- **DESCRIPTION OF THE TASK**
Without changing a word, repeat the data, and include no pictures.

- **GIVEN DATA**
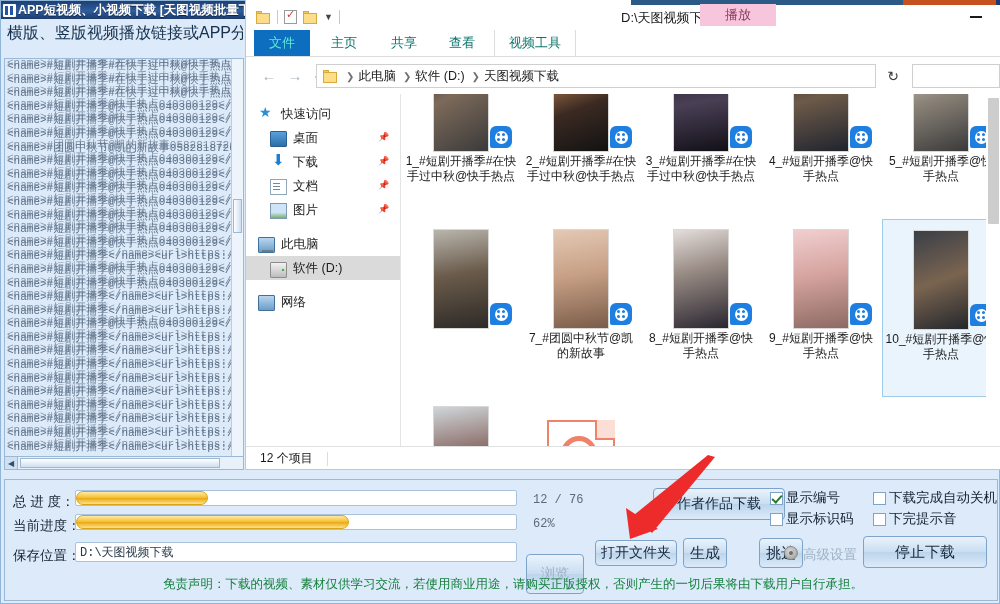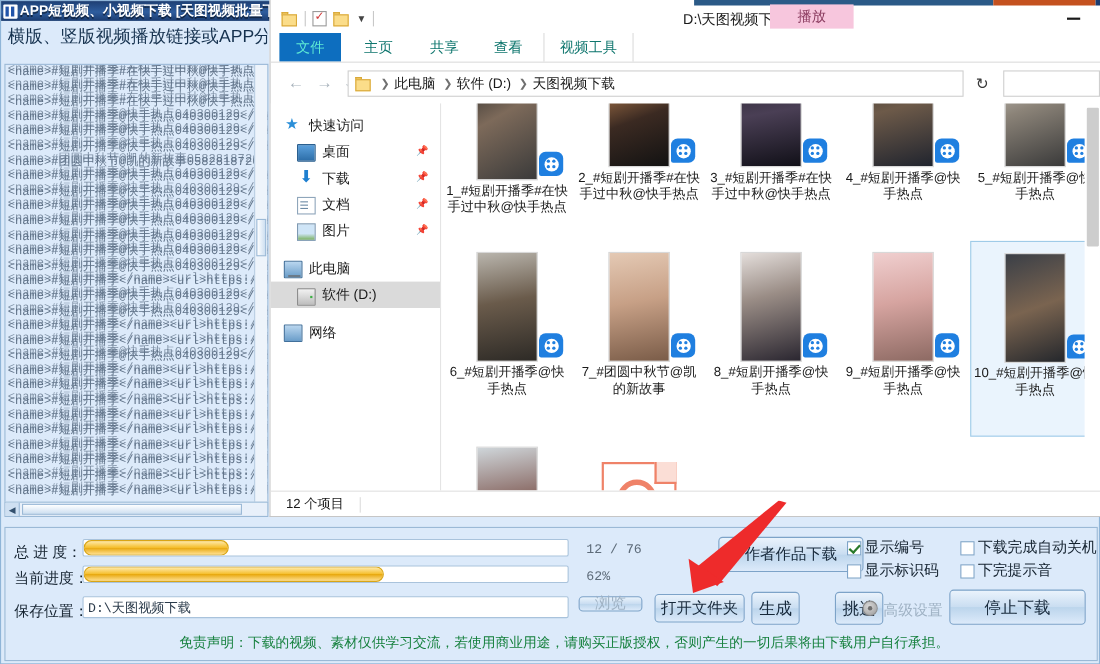--- a/index.html
+++ b/index.html
@@ -617,7 +617,7 @@
         </div>
       <div class="ex-content">
         <div class="grid" id="file-grid">
-            <div class="cell" style="left: 0px; top: 12px;">
+            <div class="cell" style="left: 0px; top: 0px;">
               <div class="thumb-wrap">
                 <div class="thumb ph1"></div>
                 <span class="play-badge">

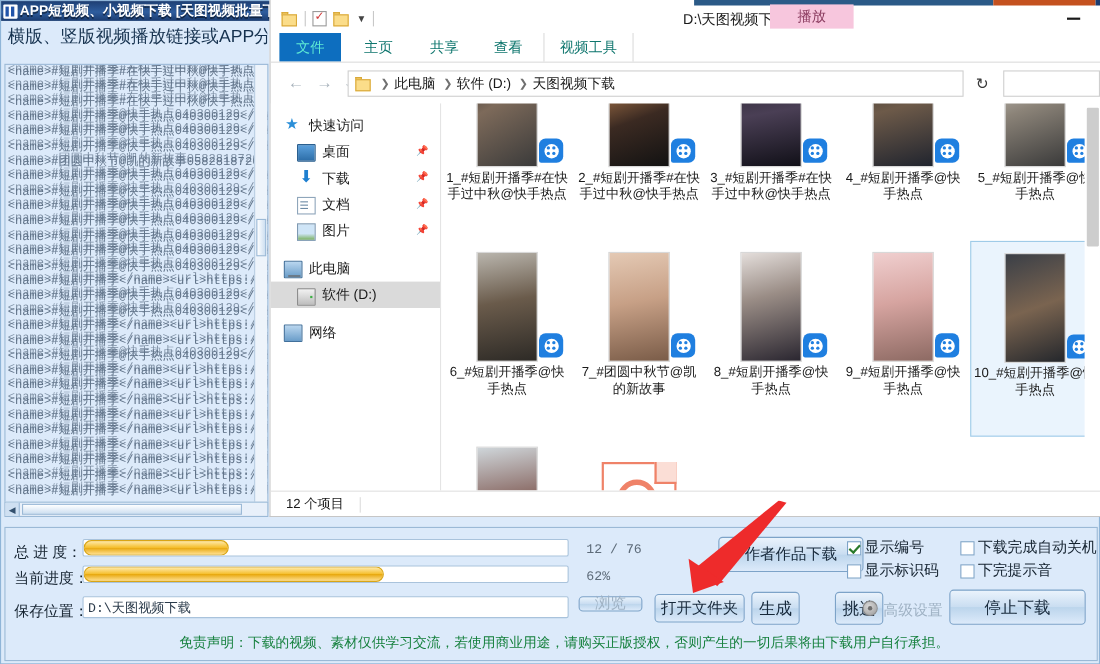--- a/index.html
+++ b/index.html
@@ -669,7 +669,6 @@
                   <span class="reel"></span>
                 </span>
               </div>
-              <div class="cap">6_#短剧开播季@快手热点</div>
             </div>
             <div class="cell" style="left: 120px; top: 177px;">
               <div class="thumb-wrap">

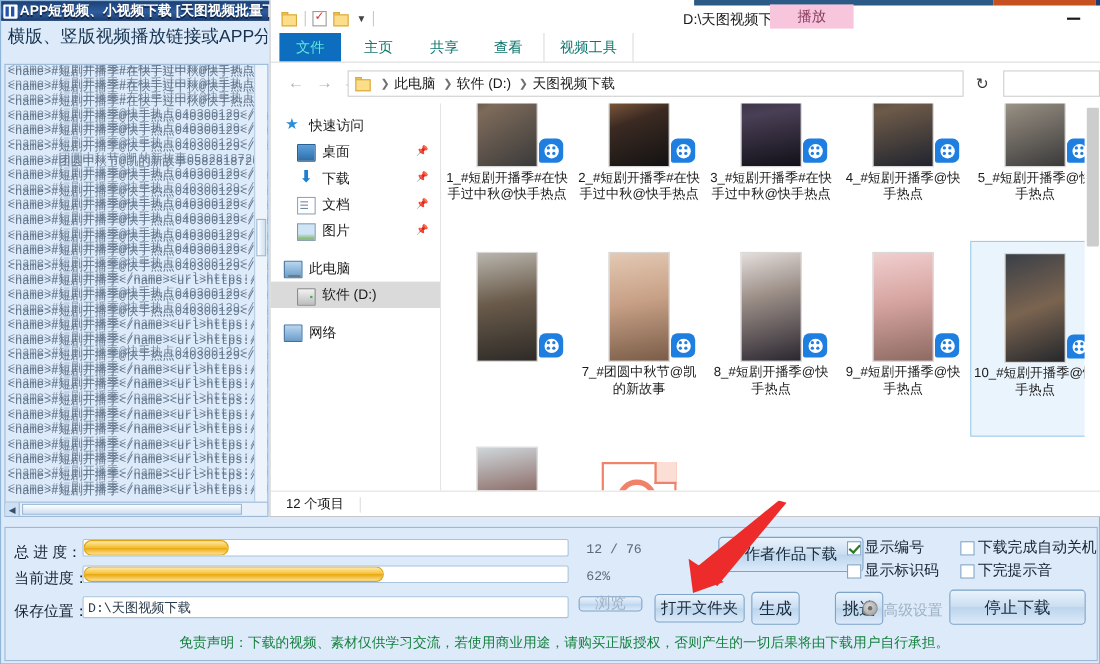--- a/index.html
+++ b/index.html
@@ -472,7 +472,7 @@
       <div class="lbl" style="left:8px; top:67px;">保存位置：</div>
       <div class="txtfield" style="left:70px; top:62px; width:442px;">D:\天图视频下载</div>
 
-      <div class="btn" style="left:521px; top:62px; width:58px; height:14px;">
+      <div class="btn" style="left:521px; top:74px; width:58px; height:40px;">
         <span class="disabledtxt" style="color:#9fb2c4;">浏览</span>
       </div>
       <div class="btn" style="left:590px; top:60px; width:82px; height:26px;">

- **ANSWER SPACE**
--- a/index.html
+++ b/index.html
@@ -617,7 +617,7 @@
         </div>
       <div class="ex-content">
         <div class="grid" id="file-grid">
-            <div class="cell" style="left: 0px; top: 12px;">
+            <div class="cell" style="left: 0px; top: 0px;">
               <div class="thumb-wrap">
                 <div class="thumb ph1"></div>
                 <span class="play-badge">

--- a/index.html
+++ b/index.html
@@ -669,7 +669,6 @@
                   <span class="reel"></span>
                 </span>
               </div>
-              <div class="cap">6_#短剧开播季@快手热点</div>
             </div>
             <div class="cell" style="left: 120px; top: 177px;">
               <div class="thumb-wrap">

--- a/index.html
+++ b/index.html
@@ -472,7 +472,7 @@
       <div class="lbl" style="left:8px; top:67px;">保存位置：</div>
       <div class="txtfield" style="left:70px; top:62px; width:442px;">D:\天图视频下载</div>
 
-      <div class="btn" style="left:521px; top:62px; width:58px; height:14px;">
+      <div class="btn" style="left:521px; top:74px; width:58px; height:40px;">
         <span class="disabledtxt" style="color:#9fb2c4;">浏览</span>
       </div>
       <div class="btn" style="left:590px; top:60px; width:82px; height:26px;">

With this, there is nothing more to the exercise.